Available records:
========

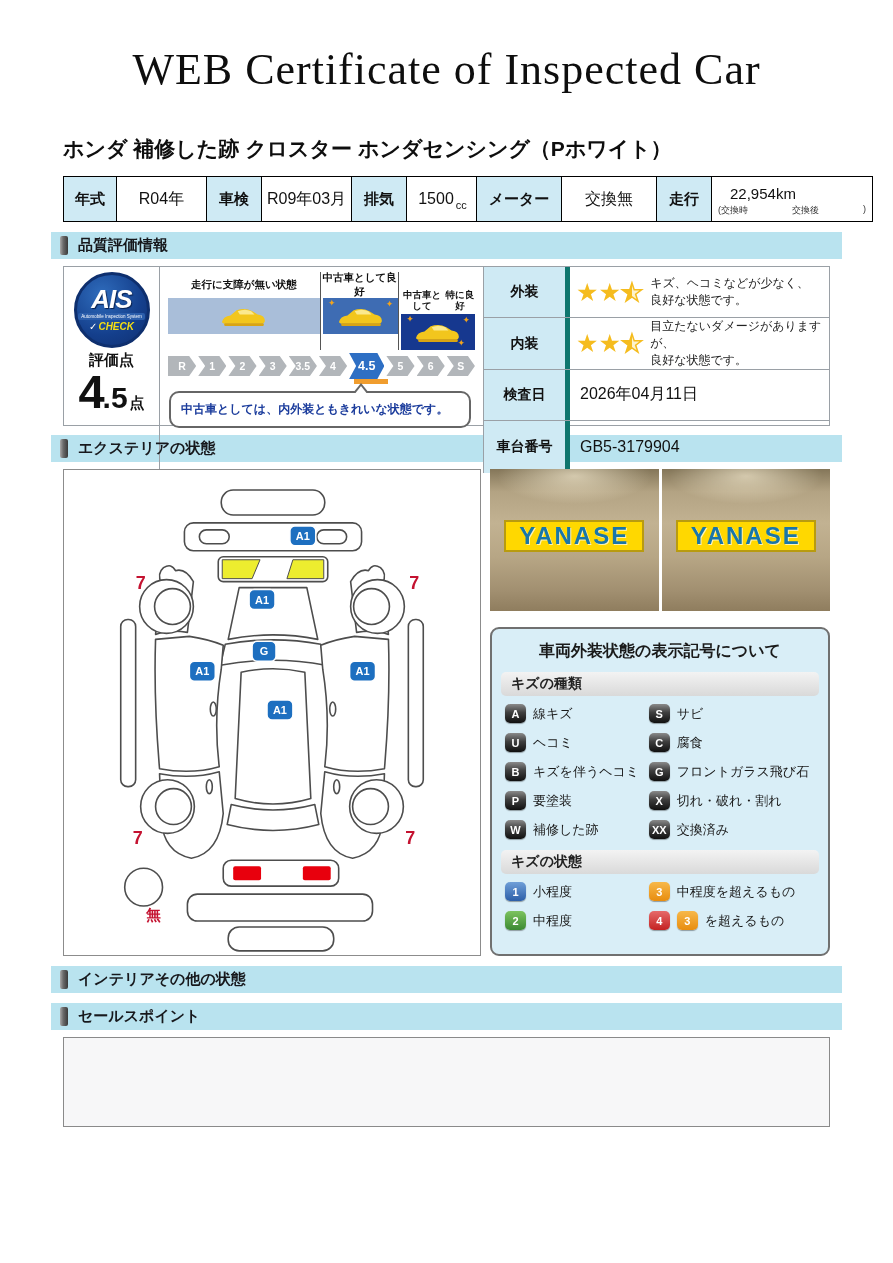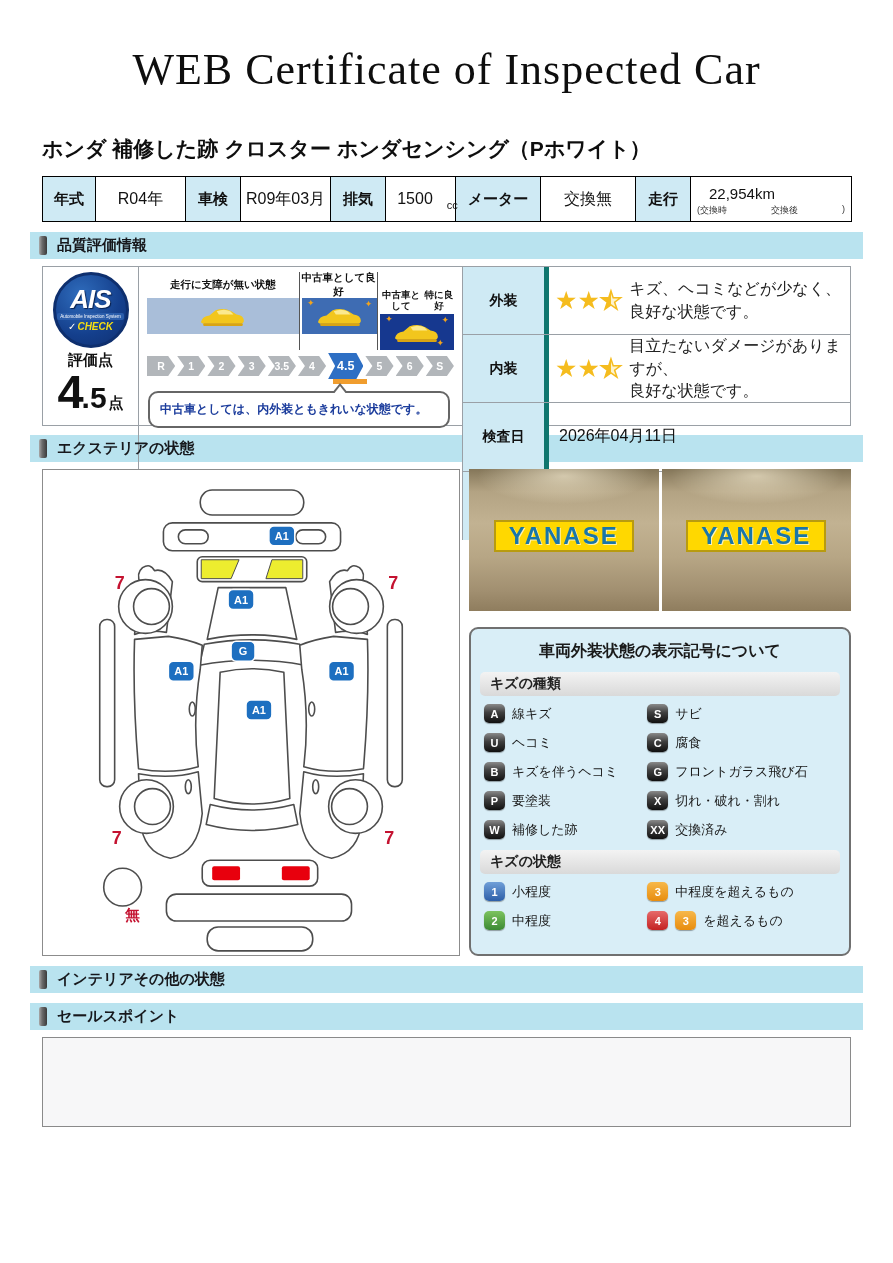"WEB Certificate of Inspected Car" .page { padding: 0 42px 30px -> 0 63px 30px }
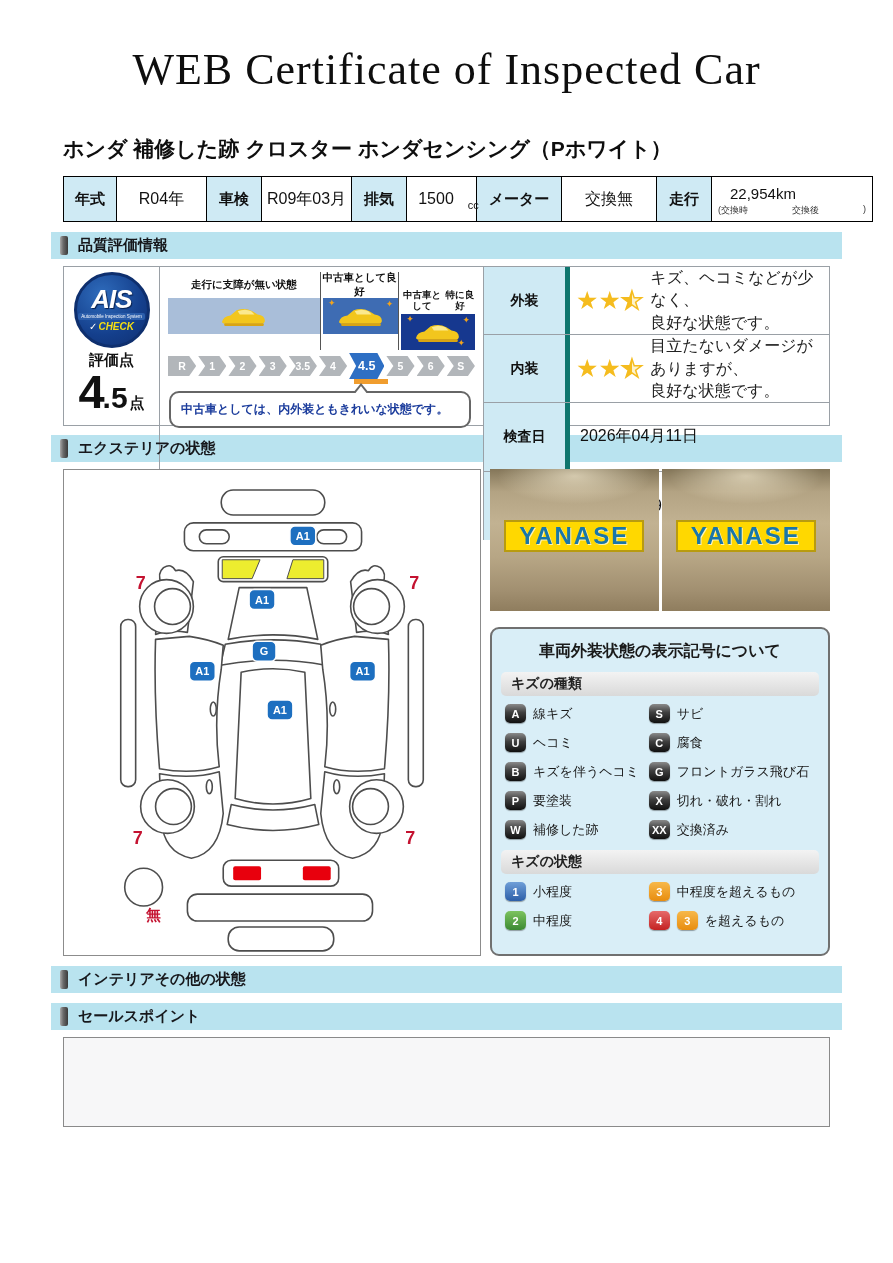"cc" .spec .cc { left: 14px -> 2px }
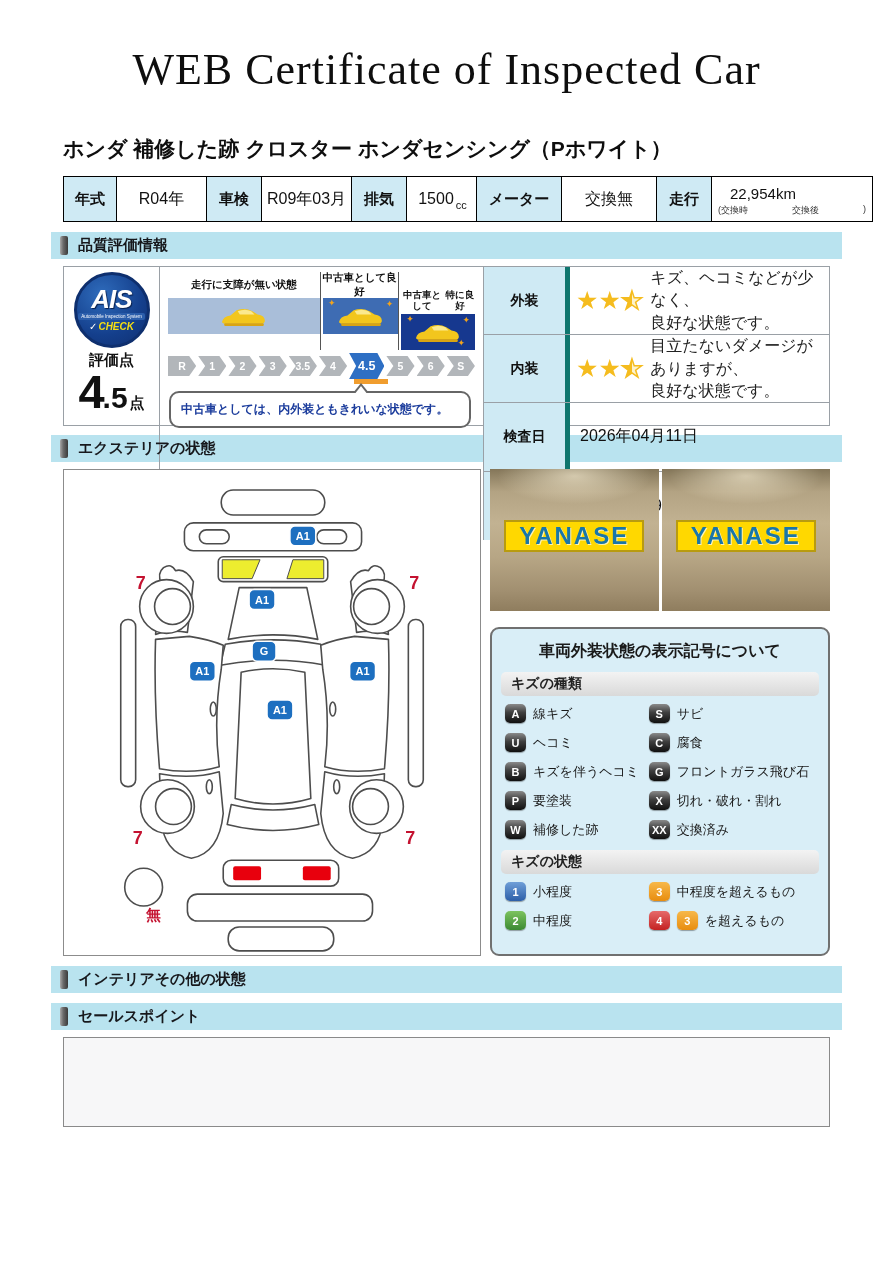"キズ、ヘコミなどが少なく、" .note { font-size: 16px -> 12px }
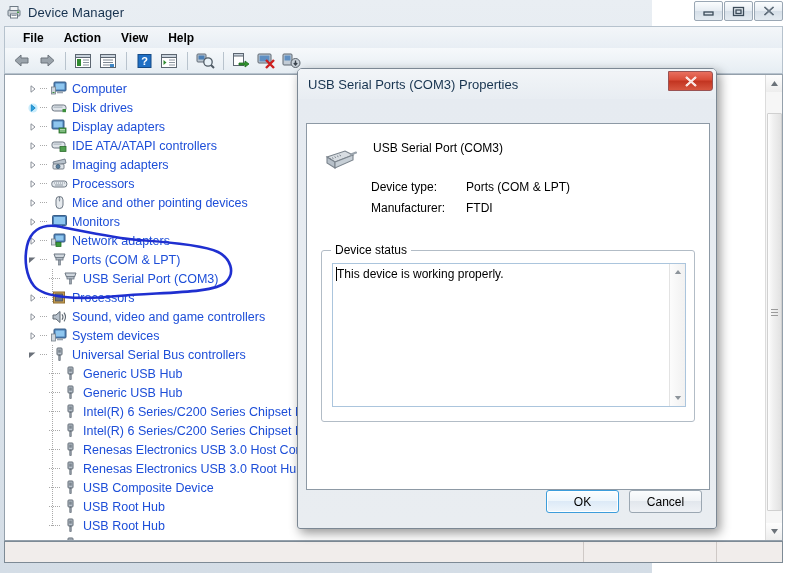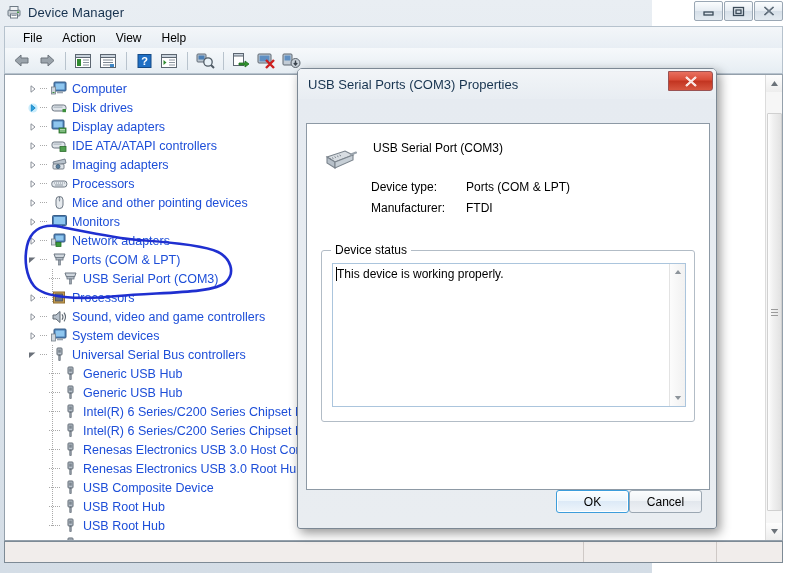"File" #menubar { font-weight: none -> bold }
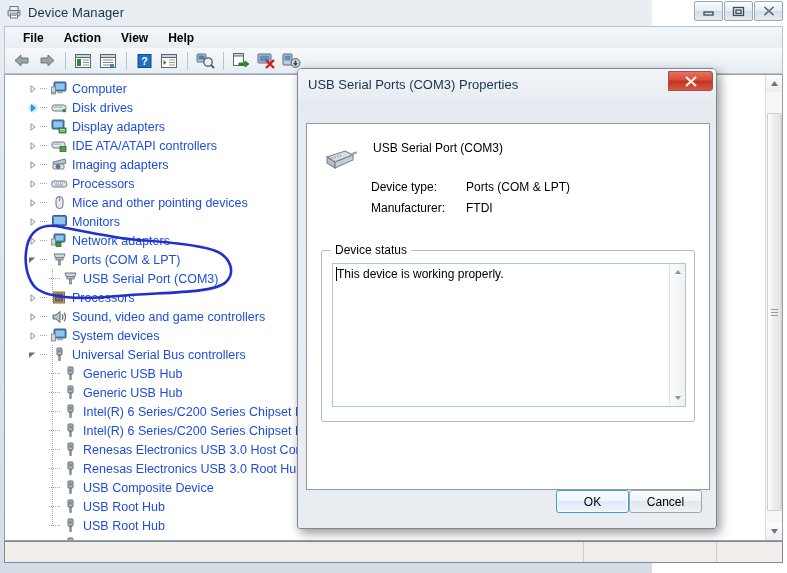"OK" #dlg-buttons { gap: none -> 10px }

========

Your objective:
Every line from the one containing "font-weight: none ->" to the final line of the records should be duplicated exactly; no picture is to be copied.

Solution to this problem:
"File" #menubar { font-weight: none -> bold }
"OK" #dlg-buttons { gap: none -> 10px }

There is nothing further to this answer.